WORK ITEM.
Could you reproduce, exactly and alone, the lines running from the one with "37px; margin-top: 6px;" to the end of the data below?

(Screenshot and code edit data)

-*-

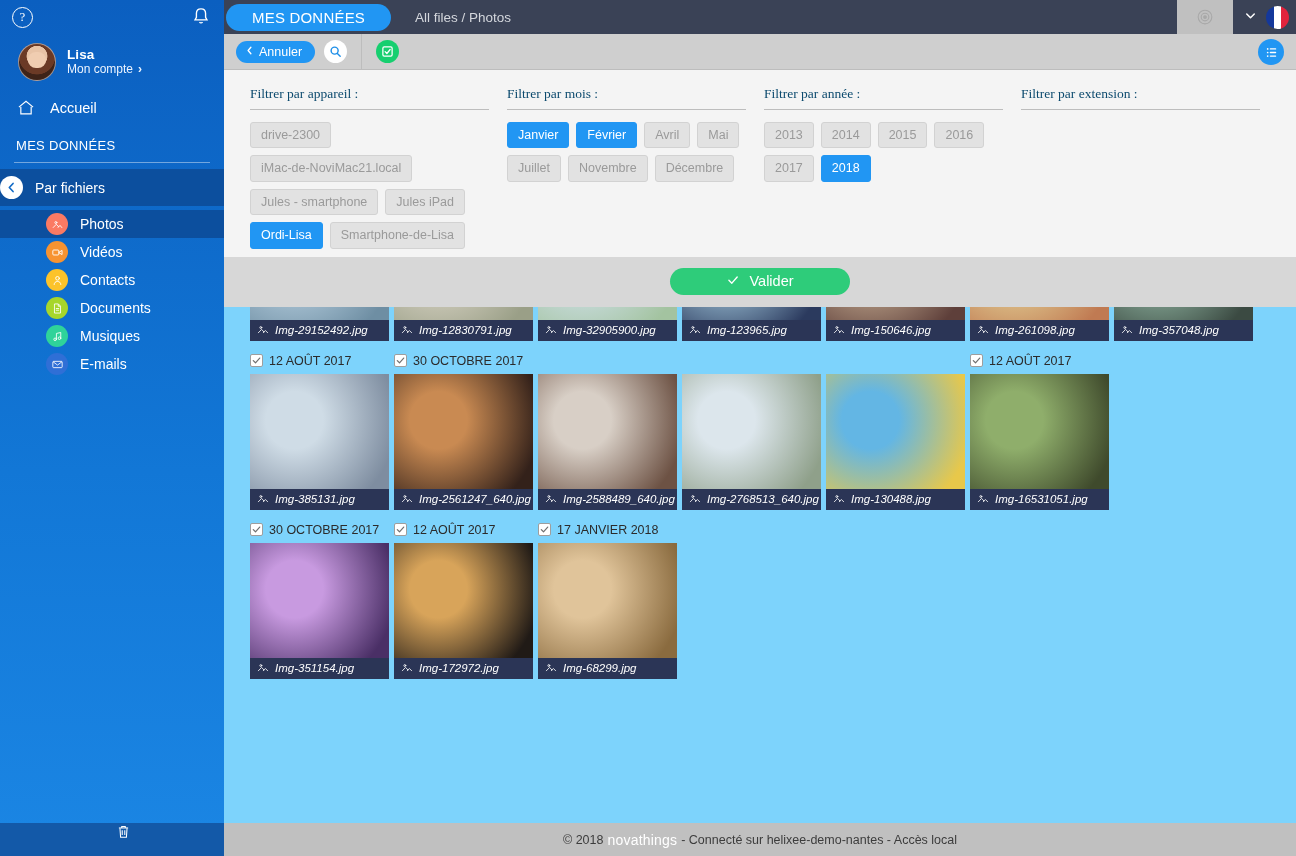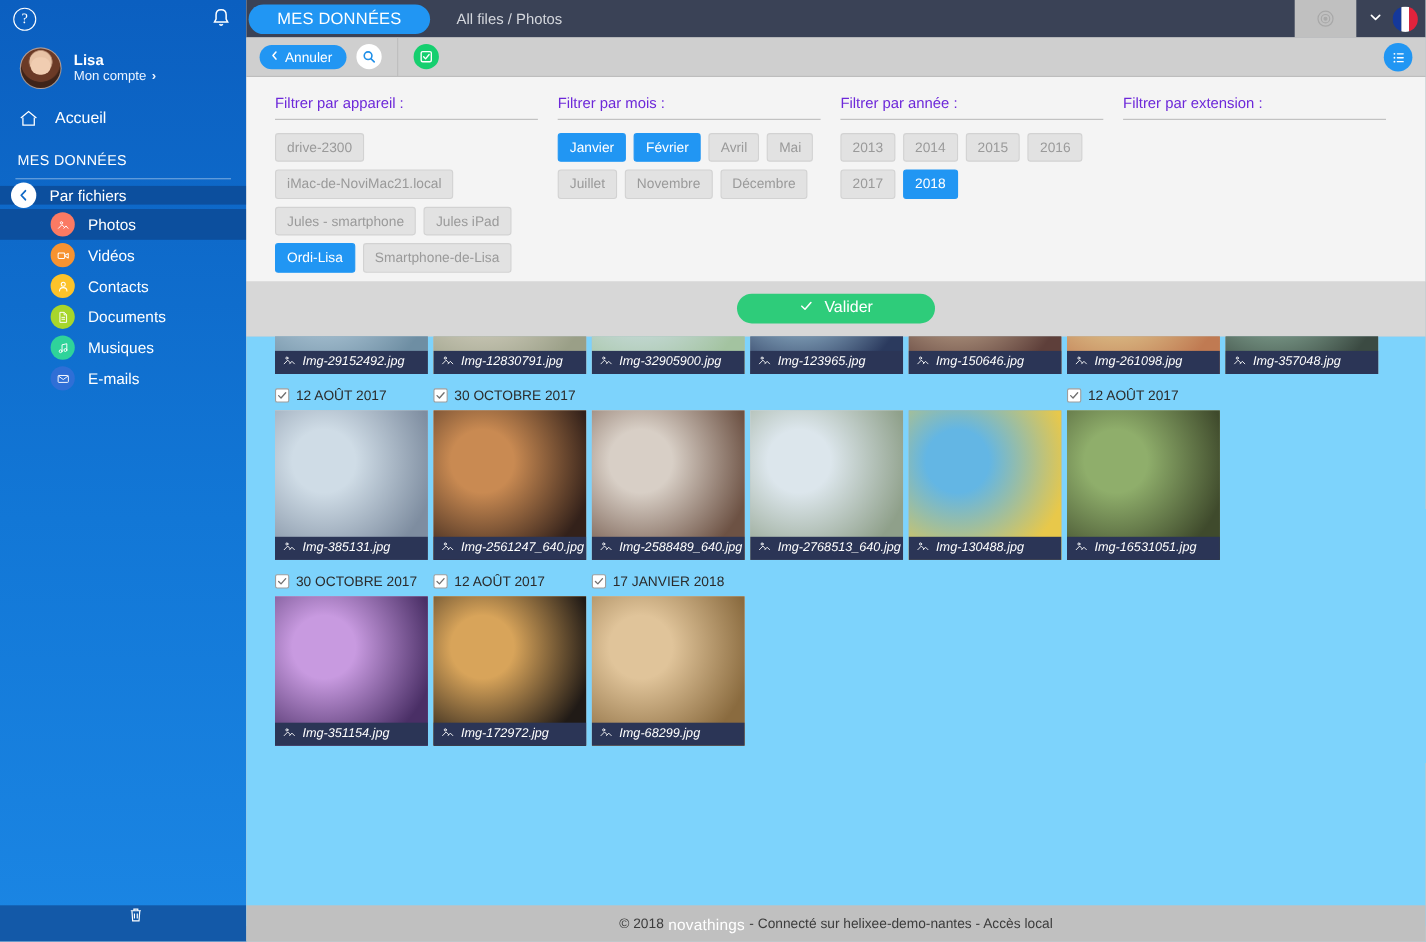--- a/index.html
+++ b/index.html
@@ -134,7 +134,7 @@
     display: flex; gap: 0;
   }
   .fcol { flex: 1 1 0; padding-right: 18px; }
-  .fcol-title { font-size: 13.5px; color: #6d28d9; padding-bottom: 7px; }
+  .fcol-title { font-size: 13.5px; color: #0c4a6e; padding-bottom: 7px; font-family: Liberation Serif, serif; }
   .fcol-rule { height: 1px; background: #bdbdbd; margin-bottom: 12px; }
   .chips { display: flex; flex-wrap: wrap; gap: 7px; }
   .chip {

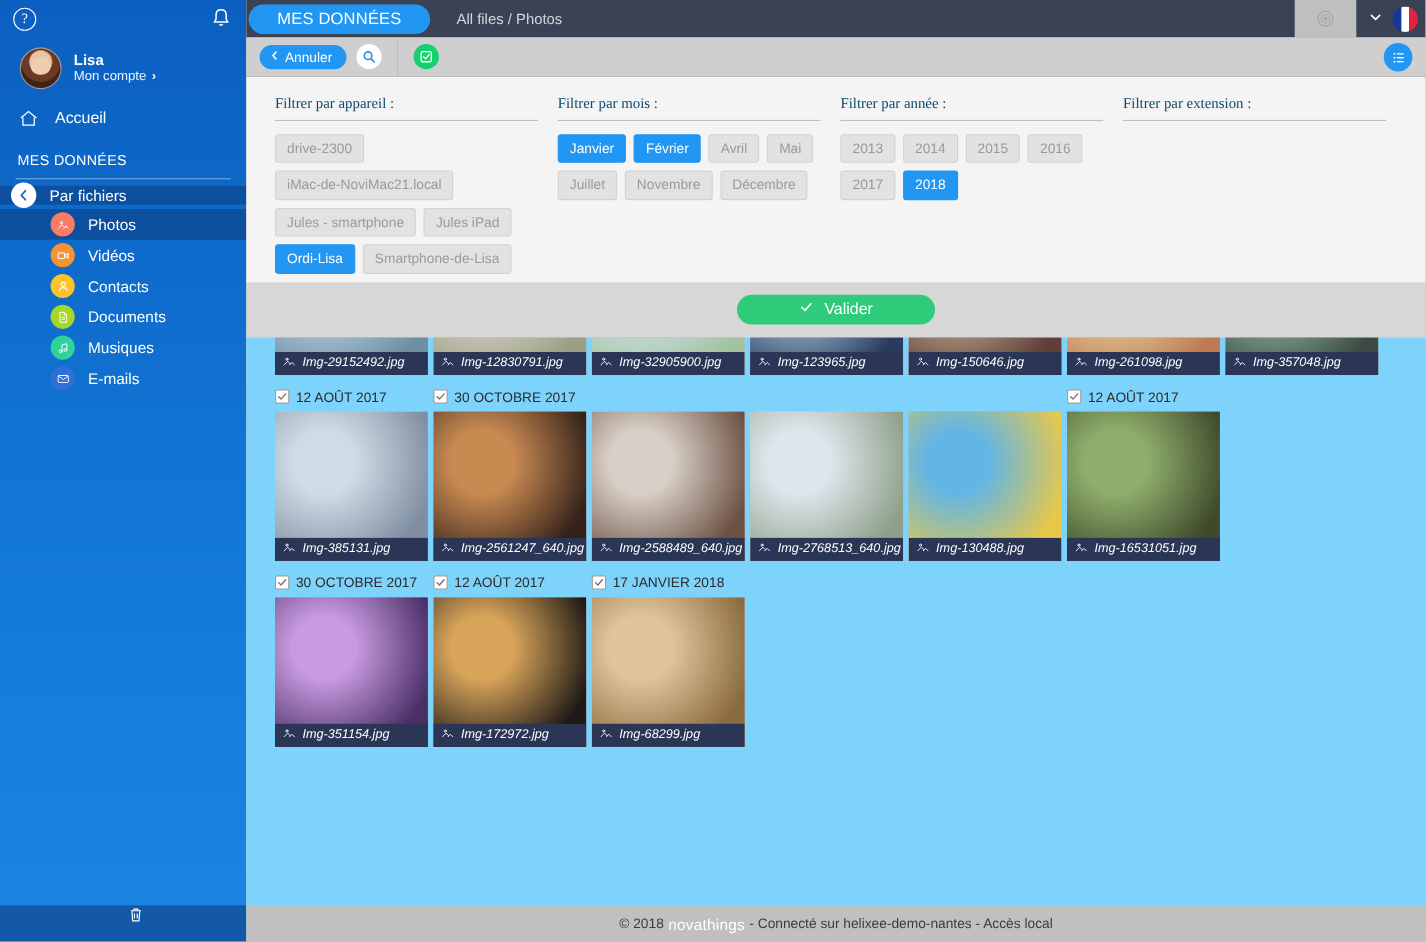--- a/index.html
+++ b/index.html
@@ -51,7 +51,7 @@
 
   .par-fichiers {
     display: flex; align-items: center; gap: 12px;
-    height: 17px; padding-left: 10px; margin-top: 6px;
+    height: 37px; margin-top: 6px;
     background: #0c4f9e; font-size: 14px;
   }
   .circle-back {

-*-

PROBLEM SOLUTION.
+    height: 37px; margin-top: 6px;
     background: #0c4f9e; font-size: 14px;
   }
   .circle-back {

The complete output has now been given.